• Problem: Each line from the one containing "[500,799,533,814] shit ->" through the end of the records below must be repeated exactly, and no other line.

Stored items

^^^^^^^^

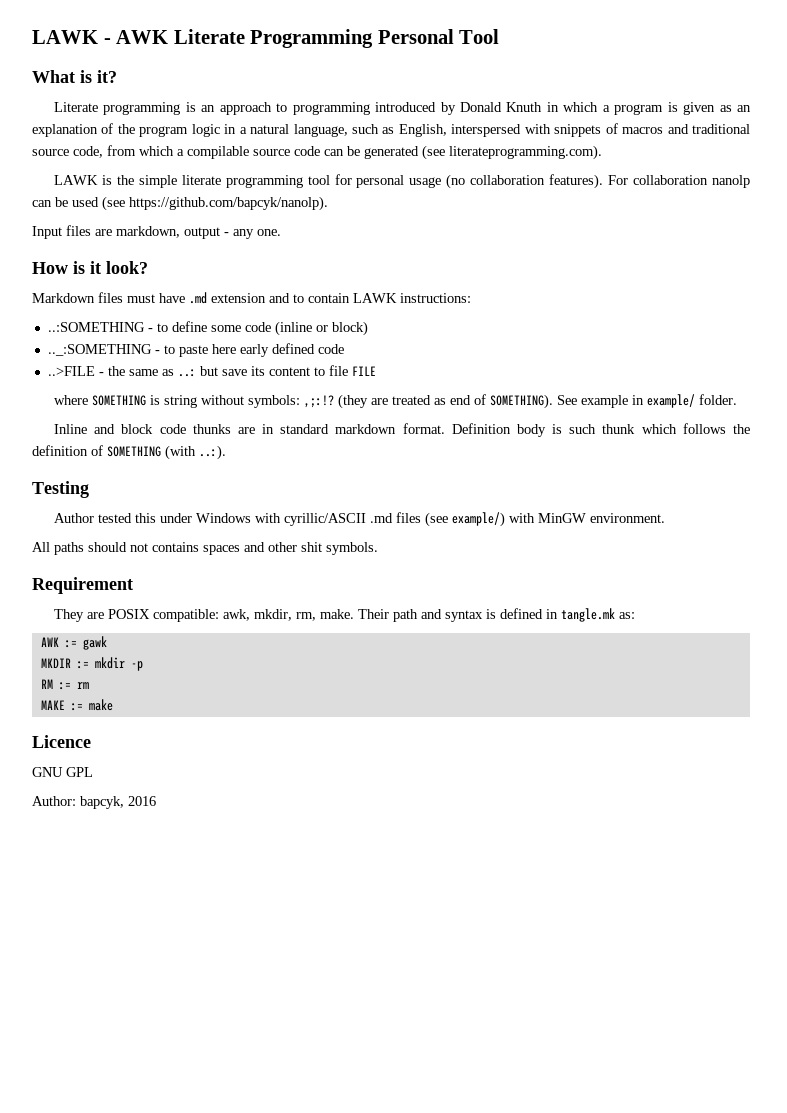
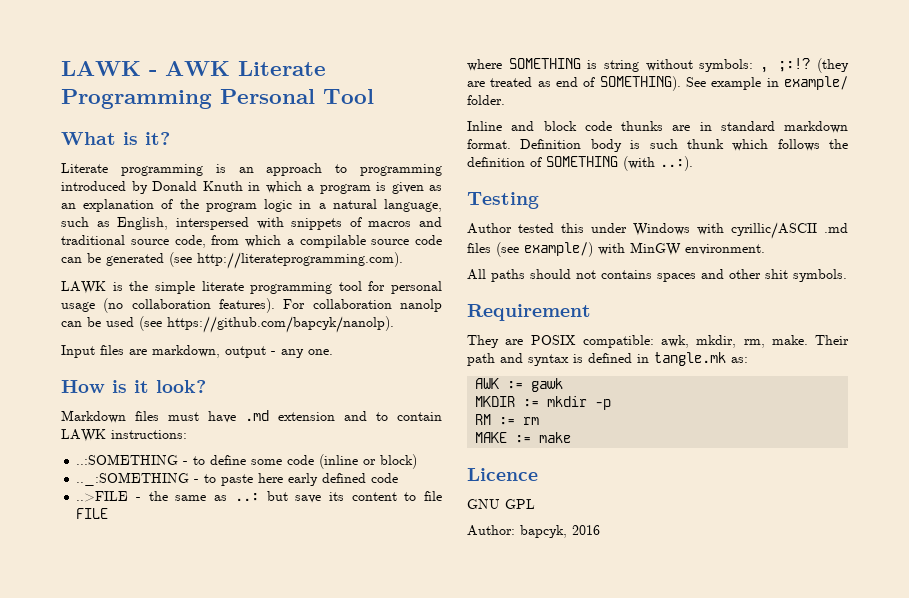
[449,145,602,160] literateprogramming.com). -> [197,252,403,269] http://literateprogramming.com).
[304,395,335,408] ,;:!? -> [759,58,811,73] , ;:!?

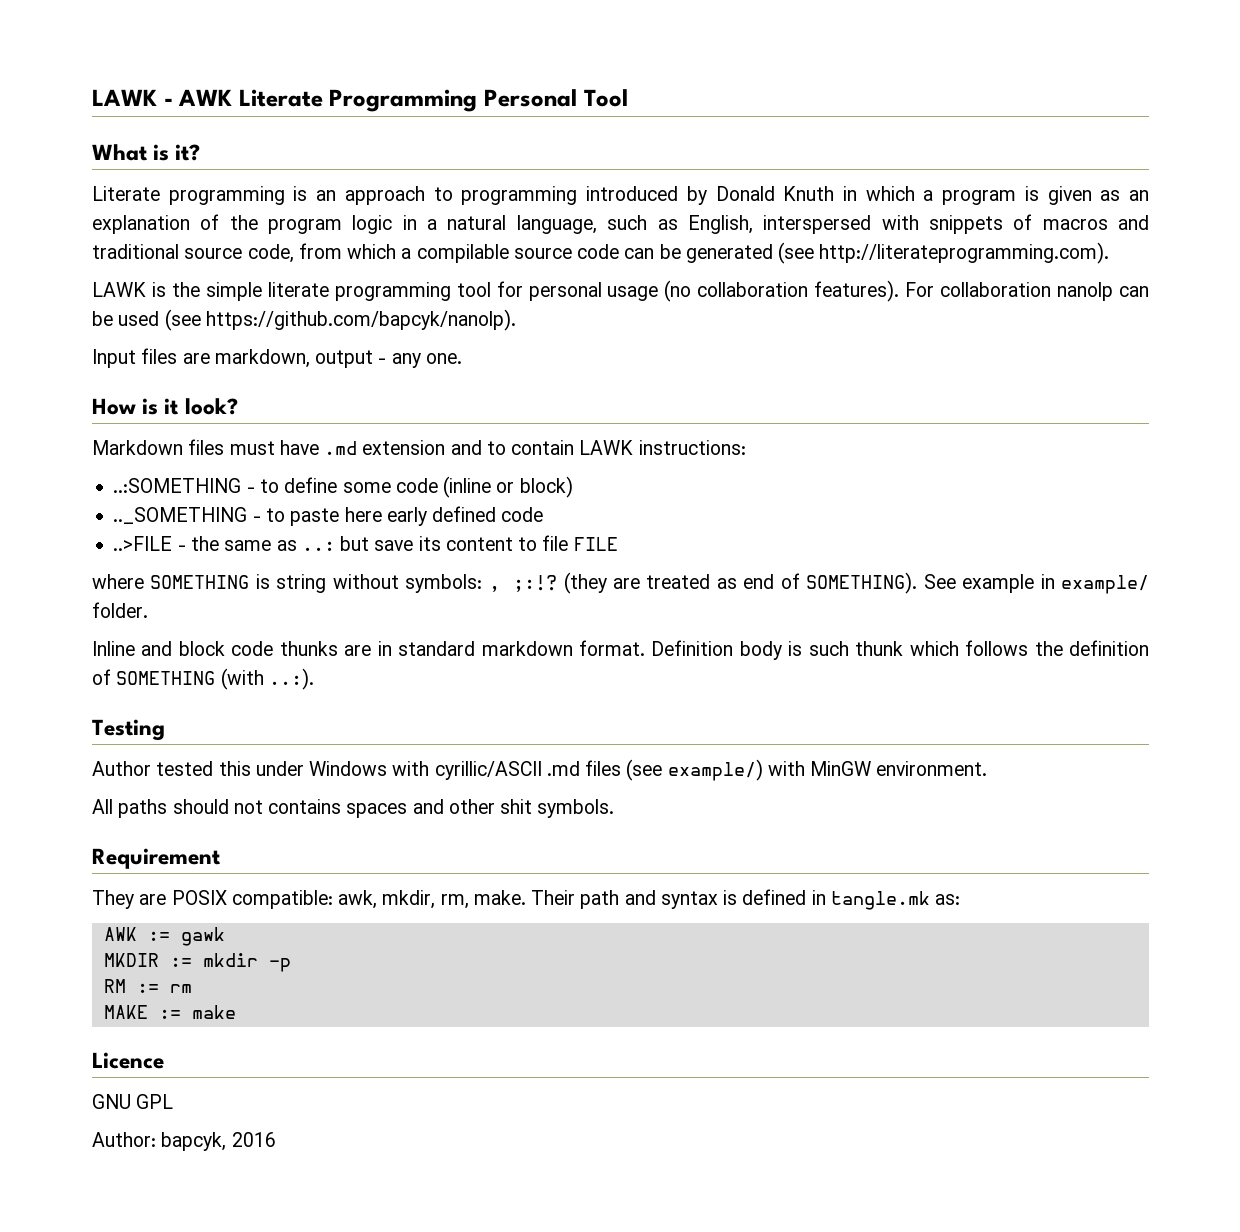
[76,472,190,486] .._:SOMETHING -> [113,507,248,524] .._SOMETHING

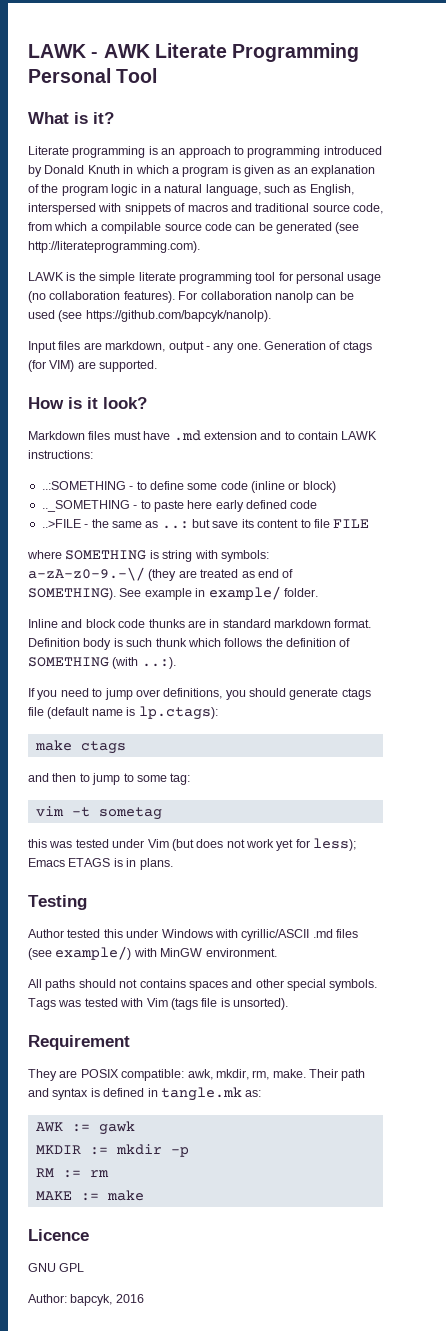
(462, 358) none -> [264,341,372,353] [28,360,158,372] Generation of ctags (for VIM) are supported.
[332,574,558,593] without symbols: , ;:!? -> [194,550,269,562] [28,567,145,581] with symbols: a-zA-z0-9.-\/
(314, 679) none -> [28,688,371,700] [28,706,218,720] [34,740,126,754] [28,773,191,785] [35,806,162,820] [28,838,357,851] [28,858,173,870] // If you need to jump over definitions, you should generate ctags file (default name is lp.ctags): // make ctags // and then to jump to some tag: // vim -t sometag // this was tested under Vim (but does not work yet for less); Emacs ETAGS is in plans.
[500,799,533,814] shit -> [287,979,326,991] special
(615, 808) none -> [28,998,288,1010] Tags was tested with Vim (tags file is unsorted).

^^^^^^^^

• Expected answer:
[500,799,533,814] shit -> [287,979,326,991] special
(615, 808) none -> [28,998,288,1010] Tags was tested with Vim (tags file is unsorted).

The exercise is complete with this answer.